CLINICAL CASE OF LARRYNAL STENOSIS IN RESPONSE TO TARGETED THERAPY IN A PATIENT WITH RHEUMATOID ARTHRITIS
Abstract
Rheumatoid arthritis is an autoimmune disease that affects multiple organ systems, including the joints and the ear, nose, and throat (ENT) organs. Despite the potential link between laryngeal symptoms and the disease, they are often overlooked by clinicians due to a lack of awareness. A case study from our clinic has illustrated that laryngeal stenosis could occur as a result of an active autoimmune inflammatory process in rheumatoid arthritis originating from inflammatory changes in the pars scapularis joints. To address the seriousness of this condition, a tracheostomy was performed urgently. Alterations in the tissues were examined through biopsy conducted during direct support microlaryngoscopy. During the postoperative phase, the patient underwent antibacterial treatment.

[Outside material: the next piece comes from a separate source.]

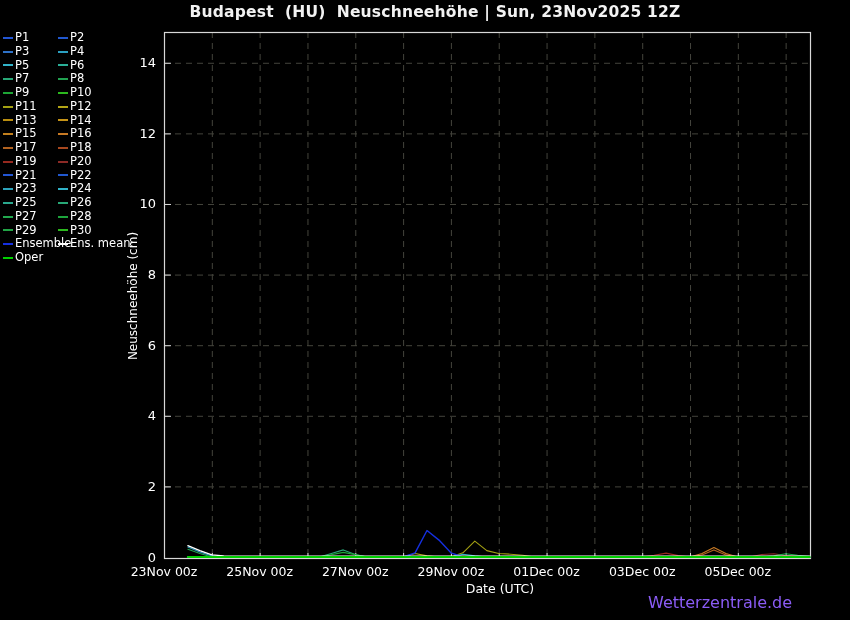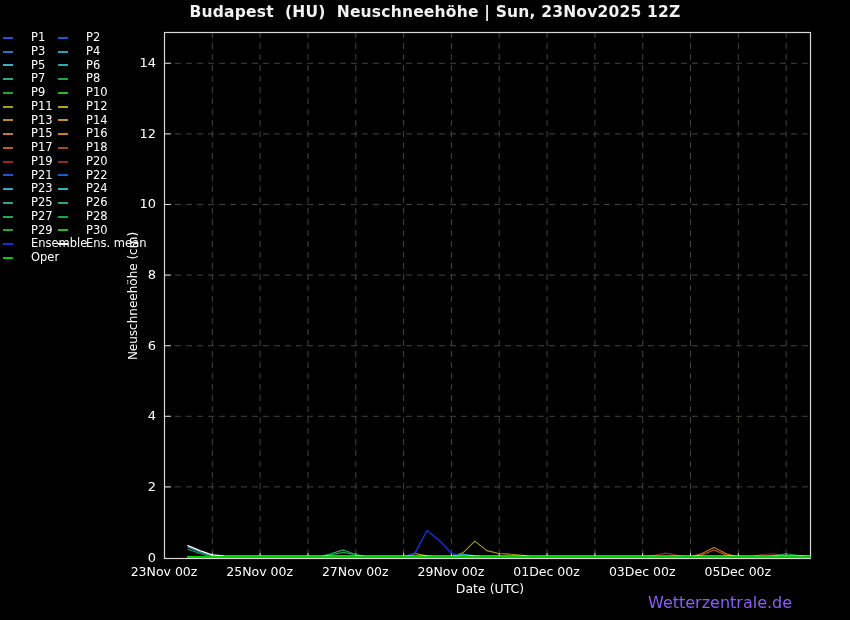"P1" .lb { margin-left: 16px -> none }
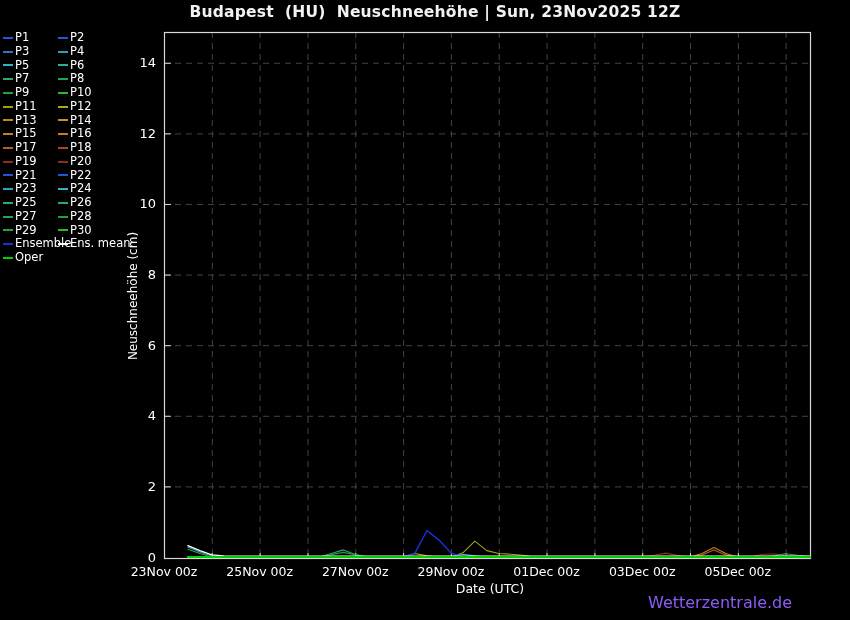"Date (UTC)" .xlab { left: 490px -> 500px }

After 16 days of hospitalization, a follow-up bronchoscopy revealed a reduction in inflammatory changes in the larynx and no indication of laryngeal stenosis. As a result, the tracheostomy was removed from the patient. The presence of destructive processes in the laryngeal structures happened amidst the underlying disease. However, considering the timing between the stenosis of the laryngeal vocal cord and the administration of olokizumab, it cannot be ruled out that this drug may have played a role in the process. This hypothesis necessitates additional investigation into the mechanism of action of genetically modified biological therapy that targets this disease.